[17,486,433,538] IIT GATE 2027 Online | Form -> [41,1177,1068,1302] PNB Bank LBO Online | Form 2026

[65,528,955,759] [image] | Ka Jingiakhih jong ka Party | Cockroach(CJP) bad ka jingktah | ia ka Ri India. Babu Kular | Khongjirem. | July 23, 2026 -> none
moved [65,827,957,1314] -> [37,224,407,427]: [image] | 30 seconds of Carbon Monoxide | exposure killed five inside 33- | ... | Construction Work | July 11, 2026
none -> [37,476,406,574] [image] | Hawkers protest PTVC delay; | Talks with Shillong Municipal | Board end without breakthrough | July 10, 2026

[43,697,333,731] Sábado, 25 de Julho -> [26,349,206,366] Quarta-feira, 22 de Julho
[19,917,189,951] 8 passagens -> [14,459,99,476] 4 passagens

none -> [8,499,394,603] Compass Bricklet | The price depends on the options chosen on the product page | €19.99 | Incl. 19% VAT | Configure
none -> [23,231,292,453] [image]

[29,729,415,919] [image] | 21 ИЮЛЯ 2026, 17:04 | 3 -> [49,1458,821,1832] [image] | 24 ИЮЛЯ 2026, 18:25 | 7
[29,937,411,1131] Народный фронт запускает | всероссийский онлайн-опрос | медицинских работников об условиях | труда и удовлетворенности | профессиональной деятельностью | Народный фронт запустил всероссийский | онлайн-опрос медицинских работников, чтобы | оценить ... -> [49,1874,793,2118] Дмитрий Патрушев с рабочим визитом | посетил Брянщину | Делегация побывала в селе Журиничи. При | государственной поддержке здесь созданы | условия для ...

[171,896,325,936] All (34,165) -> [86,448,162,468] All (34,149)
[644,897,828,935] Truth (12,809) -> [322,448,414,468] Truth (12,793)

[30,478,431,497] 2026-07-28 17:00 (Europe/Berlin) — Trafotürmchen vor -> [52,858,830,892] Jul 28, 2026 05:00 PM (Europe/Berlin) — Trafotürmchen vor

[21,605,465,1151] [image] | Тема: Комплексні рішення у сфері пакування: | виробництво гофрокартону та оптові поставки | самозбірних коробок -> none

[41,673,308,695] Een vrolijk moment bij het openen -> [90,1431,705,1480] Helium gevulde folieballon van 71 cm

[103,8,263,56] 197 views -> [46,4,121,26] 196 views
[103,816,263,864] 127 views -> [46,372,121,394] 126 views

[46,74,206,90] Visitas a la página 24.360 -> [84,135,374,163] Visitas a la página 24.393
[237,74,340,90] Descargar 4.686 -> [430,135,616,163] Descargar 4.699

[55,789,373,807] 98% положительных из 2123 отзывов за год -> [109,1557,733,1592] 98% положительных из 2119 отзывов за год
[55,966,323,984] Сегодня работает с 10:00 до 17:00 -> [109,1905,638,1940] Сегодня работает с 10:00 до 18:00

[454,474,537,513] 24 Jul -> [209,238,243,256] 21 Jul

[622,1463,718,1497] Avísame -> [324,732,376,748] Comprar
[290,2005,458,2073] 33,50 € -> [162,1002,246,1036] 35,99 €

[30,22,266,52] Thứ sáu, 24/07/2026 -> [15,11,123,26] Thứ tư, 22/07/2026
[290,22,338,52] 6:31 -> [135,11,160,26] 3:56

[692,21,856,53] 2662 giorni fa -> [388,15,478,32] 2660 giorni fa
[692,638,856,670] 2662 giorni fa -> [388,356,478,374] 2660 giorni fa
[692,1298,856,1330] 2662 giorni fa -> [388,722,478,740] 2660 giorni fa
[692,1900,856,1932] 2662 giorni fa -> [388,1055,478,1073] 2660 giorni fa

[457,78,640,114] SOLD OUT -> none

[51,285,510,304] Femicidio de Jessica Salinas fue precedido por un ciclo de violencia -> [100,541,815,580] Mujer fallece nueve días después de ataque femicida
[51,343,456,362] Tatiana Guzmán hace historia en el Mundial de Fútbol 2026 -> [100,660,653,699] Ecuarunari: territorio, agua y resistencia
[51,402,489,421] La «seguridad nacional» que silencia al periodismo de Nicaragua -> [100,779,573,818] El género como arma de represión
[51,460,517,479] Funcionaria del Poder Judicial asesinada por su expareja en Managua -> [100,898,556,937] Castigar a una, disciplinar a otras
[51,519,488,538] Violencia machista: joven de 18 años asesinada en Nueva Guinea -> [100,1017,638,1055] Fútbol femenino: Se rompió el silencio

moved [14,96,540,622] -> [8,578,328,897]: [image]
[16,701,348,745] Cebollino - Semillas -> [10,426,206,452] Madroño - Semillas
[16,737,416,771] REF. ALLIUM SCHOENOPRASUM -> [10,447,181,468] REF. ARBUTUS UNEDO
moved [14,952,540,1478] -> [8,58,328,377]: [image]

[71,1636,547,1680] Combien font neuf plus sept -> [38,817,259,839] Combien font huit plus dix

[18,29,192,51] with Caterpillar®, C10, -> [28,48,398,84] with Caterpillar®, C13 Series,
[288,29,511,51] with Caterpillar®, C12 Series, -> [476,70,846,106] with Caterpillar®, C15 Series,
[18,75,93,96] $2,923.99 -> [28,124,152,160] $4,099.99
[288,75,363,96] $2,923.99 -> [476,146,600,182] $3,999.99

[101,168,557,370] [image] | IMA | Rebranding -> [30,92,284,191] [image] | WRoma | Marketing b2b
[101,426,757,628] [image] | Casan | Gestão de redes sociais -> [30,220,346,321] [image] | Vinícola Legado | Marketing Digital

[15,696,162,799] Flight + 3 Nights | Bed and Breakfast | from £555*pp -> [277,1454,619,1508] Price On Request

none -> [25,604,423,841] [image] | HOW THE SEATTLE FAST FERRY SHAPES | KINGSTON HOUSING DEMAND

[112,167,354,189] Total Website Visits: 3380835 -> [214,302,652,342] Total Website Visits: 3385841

* * * * * * *

=== Problem statement ===
Reproduce the records in full, exactly as written.

=== Task answer ===
[17,486,433,538] IIT GATE 2027 Online | Form -> [41,1177,1068,1302] PNB Bank LBO Online | Form 2026

[65,528,955,759] [image] | Ka Jingiakhih jong ka Party | Cockroach(CJP) bad ka jingktah | ia ka Ri India. Babu Kular | Khongjirem. | July 23, 2026 -> none
moved [65,827,957,1314] -> [37,224,407,427]: [image] | 30 seconds of Carbon Monoxide | exposure killed five inside 33- | ... | Construction Work | July 11, 2026
none -> [37,476,406,574] [image] | Hawkers protest PTVC delay; | Talks with Shillong Municipal | Board end without breakthrough | July 10, 2026

[43,697,333,731] Sábado, 25 de Julho -> [26,349,206,366] Quarta-feira, 22 de Julho
[19,917,189,951] 8 passagens -> [14,459,99,476] 4 passagens

none -> [8,499,394,603] Compass Bricklet | The price depends on the options chosen on the product page | €19.99 | Incl. 19% VAT | Configure
none -> [23,231,292,453] [image]

[29,729,415,919] [image] | 21 ИЮЛЯ 2026, 17:04 | 3 -> [49,1458,821,1832] [image] | 24 ИЮЛЯ 2026, 18:25 | 7
[29,937,411,1131] Народный фронт запускает | всероссийский онлайн-опрос | медицинских работников об условиях | труда и удовлетворенности | профессиональной деятельностью | Народный фронт запустил всероссийский | онлайн-опрос медицинских работников, чтобы | оценить ... -> [49,1874,793,2118] Дмитрий Патрушев с рабочим визитом | посетил Брянщину | Делегация побывала в селе Журиничи. При | государственной поддержке здесь созданы | условия для ...

[171,896,325,936] All (34,165) -> [86,448,162,468] All (34,149)
[644,897,828,935] Truth (12,809) -> [322,448,414,468] Truth (12,793)

[30,478,431,497] 2026-07-28 17:00 (Europe/Berlin) — Trafotürmchen vor -> [52,858,830,892] Jul 28, 2026 05:00 PM (Europe/Berlin) — Trafotürmchen vor

[21,605,465,1151] [image] | Тема: Комплексні рішення у сфері пакування: | виробництво гофрокартону та оптові поставки | самозбірних коробок -> none

[41,673,308,695] Een vrolijk moment bij het openen -> [90,1431,705,1480] Helium gevulde folieballon van 71 cm

[103,8,263,56] 197 views -> [46,4,121,26] 196 views
[103,816,263,864] 127 views -> [46,372,121,394] 126 views

[46,74,206,90] Visitas a la página 24.360 -> [84,135,374,163] Visitas a la página 24.393
[237,74,340,90] Descargar 4.686 -> [430,135,616,163] Descargar 4.699

[55,789,373,807] 98% положительных из 2123 отзывов за год -> [109,1557,733,1592] 98% положительных из 2119 отзывов за год
[55,966,323,984] Сегодня работает с 10:00 до 17:00 -> [109,1905,638,1940] Сегодня работает с 10:00 до 18:00

[454,474,537,513] 24 Jul -> [209,238,243,256] 21 Jul

[622,1463,718,1497] Avísame -> [324,732,376,748] Comprar
[290,2005,458,2073] 33,50 € -> [162,1002,246,1036] 35,99 €

[30,22,266,52] Thứ sáu, 24/07/2026 -> [15,11,123,26] Thứ tư, 22/07/2026
[290,22,338,52] 6:31 -> [135,11,160,26] 3:56

[692,21,856,53] 2662 giorni fa -> [388,15,478,32] 2660 giorni fa
[692,638,856,670] 2662 giorni fa -> [388,356,478,374] 2660 giorni fa
[692,1298,856,1330] 2662 giorni fa -> [388,722,478,740] 2660 giorni fa
[692,1900,856,1932] 2662 giorni fa -> [388,1055,478,1073] 2660 giorni fa

[457,78,640,114] SOLD OUT -> none

[51,285,510,304] Femicidio de Jessica Salinas fue precedido por un ciclo de violencia -> [100,541,815,580] Mujer fallece nueve días después de ataque femicida
[51,343,456,362] Tatiana Guzmán hace historia en el Mundial de Fútbol 2026 -> [100,660,653,699] Ecuarunari: territorio, agua y resistencia
[51,402,489,421] La «seguridad nacional» que silencia al periodismo de Nicaragua -> [100,779,573,818] El género como arma de represión
[51,460,517,479] Funcionaria del Poder Judicial asesinada por su expareja en Managua -> [100,898,556,937] Castigar a una, disciplinar a otras
[51,519,488,538] Violencia machista: joven de 18 años asesinada en Nueva Guinea -> [100,1017,638,1055] Fútbol femenino: Se rompió el silencio

moved [14,96,540,622] -> [8,578,328,897]: [image]
[16,701,348,745] Cebollino - Semillas -> [10,426,206,452] Madroño - Semillas
[16,737,416,771] REF. ALLIUM SCHOENOPRASUM -> [10,447,181,468] REF. ARBUTUS UNEDO
moved [14,952,540,1478] -> [8,58,328,377]: [image]

[71,1636,547,1680] Combien font neuf plus sept -> [38,817,259,839] Combien font huit plus dix

[18,29,192,51] with Caterpillar®, C10, -> [28,48,398,84] with Caterpillar®, C13 Series,
[288,29,511,51] with Caterpillar®, C12 Series, -> [476,70,846,106] with Caterpillar®, C15 Series,
[18,75,93,96] $2,923.99 -> [28,124,152,160] $4,099.99
[288,75,363,96] $2,923.99 -> [476,146,600,182] $3,999.99

[101,168,557,370] [image] | IMA | Rebranding -> [30,92,284,191] [image] | WRoma | Marketing b2b
[101,426,757,628] [image] | Casan | Gestão de redes sociais -> [30,220,346,321] [image] | Vinícola Legado | Marketing Digital

[15,696,162,799] Flight + 3 Nights | Bed and Breakfast | from £555*pp -> [277,1454,619,1508] Price On Request

none -> [25,604,423,841] [image] | HOW THE SEATTLE FAST FERRY SHAPES | KINGSTON HOUSING DEMAND

[112,167,354,189] Total Website Visits: 3380835 -> [214,302,652,342] Total Website Visits: 3385841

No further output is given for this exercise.